Unfortunately, it is also believed that technology (telediagnosis and photography) would be a panacea and hence substitute for human skill development. This belief also seems to have become a barrier for imparting simpler and more cost-effective skills. However, it is important to remember that about 1 in 4 to 1 in 5 patients screened using telemedicine alone would need traditional methods of evaluation for accurate detection and grading of retinopathy.[6] As it has been rightly asked in one of the editorials on diabetic retinopathy screening: ‘Are patients going blind while we develop technology and seek investments in instruments and organization?‘[7]

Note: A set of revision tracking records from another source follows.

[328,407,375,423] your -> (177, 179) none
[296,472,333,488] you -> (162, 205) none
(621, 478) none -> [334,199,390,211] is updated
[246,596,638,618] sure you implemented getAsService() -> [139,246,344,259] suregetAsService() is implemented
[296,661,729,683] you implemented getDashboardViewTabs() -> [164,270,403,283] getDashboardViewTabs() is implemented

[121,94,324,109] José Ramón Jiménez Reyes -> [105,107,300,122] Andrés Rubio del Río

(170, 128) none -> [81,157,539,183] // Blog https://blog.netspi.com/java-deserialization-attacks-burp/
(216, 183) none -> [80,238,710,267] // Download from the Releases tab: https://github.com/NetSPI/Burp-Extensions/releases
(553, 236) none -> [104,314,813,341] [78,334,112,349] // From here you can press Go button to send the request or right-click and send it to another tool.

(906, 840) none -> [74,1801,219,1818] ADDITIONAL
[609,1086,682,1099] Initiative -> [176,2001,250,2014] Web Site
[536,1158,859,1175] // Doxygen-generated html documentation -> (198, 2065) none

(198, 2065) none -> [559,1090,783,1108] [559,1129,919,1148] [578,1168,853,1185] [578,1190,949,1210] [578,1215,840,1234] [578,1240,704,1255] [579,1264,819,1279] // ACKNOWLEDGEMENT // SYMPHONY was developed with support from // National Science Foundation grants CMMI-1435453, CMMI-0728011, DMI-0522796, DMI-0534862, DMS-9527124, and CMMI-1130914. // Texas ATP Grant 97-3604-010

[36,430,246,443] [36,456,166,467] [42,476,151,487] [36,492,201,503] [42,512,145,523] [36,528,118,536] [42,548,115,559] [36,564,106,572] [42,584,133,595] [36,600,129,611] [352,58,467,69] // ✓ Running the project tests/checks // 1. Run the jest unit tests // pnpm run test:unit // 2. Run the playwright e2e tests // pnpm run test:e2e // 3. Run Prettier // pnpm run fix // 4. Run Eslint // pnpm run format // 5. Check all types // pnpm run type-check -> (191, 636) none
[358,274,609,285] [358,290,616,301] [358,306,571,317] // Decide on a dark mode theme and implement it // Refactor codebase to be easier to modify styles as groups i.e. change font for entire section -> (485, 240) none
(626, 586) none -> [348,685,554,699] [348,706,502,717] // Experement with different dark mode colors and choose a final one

If we are to achieve success in reducing the burden of blindness from diabetic retinopathy, then ophthalmoscopy must urgently be made a mandatory component of undergraduate general medicine training. It must be given the same importance as imparting the skill of recording blood pressure. The ability to detect diabetic retinopathy during undergraduate training using ophthalmoscopy must become an integral end-point of undergraduate general medicine examination (and not left to the ophthalmology curriculum alone). Only then, it is likely that early diagnosis of diabetic retinopathy would become possible universally, in both developed and technologically advanced countries and those which are not. This method is not only simple but is possible to implement as a policy within the current structure of medical education and training. This would enable early treatment and reduction in blindness of diabetic retinopathy, which is a priority for all countries under the WHO-sponsored Vision 2020 programme for blindness prevention.[8]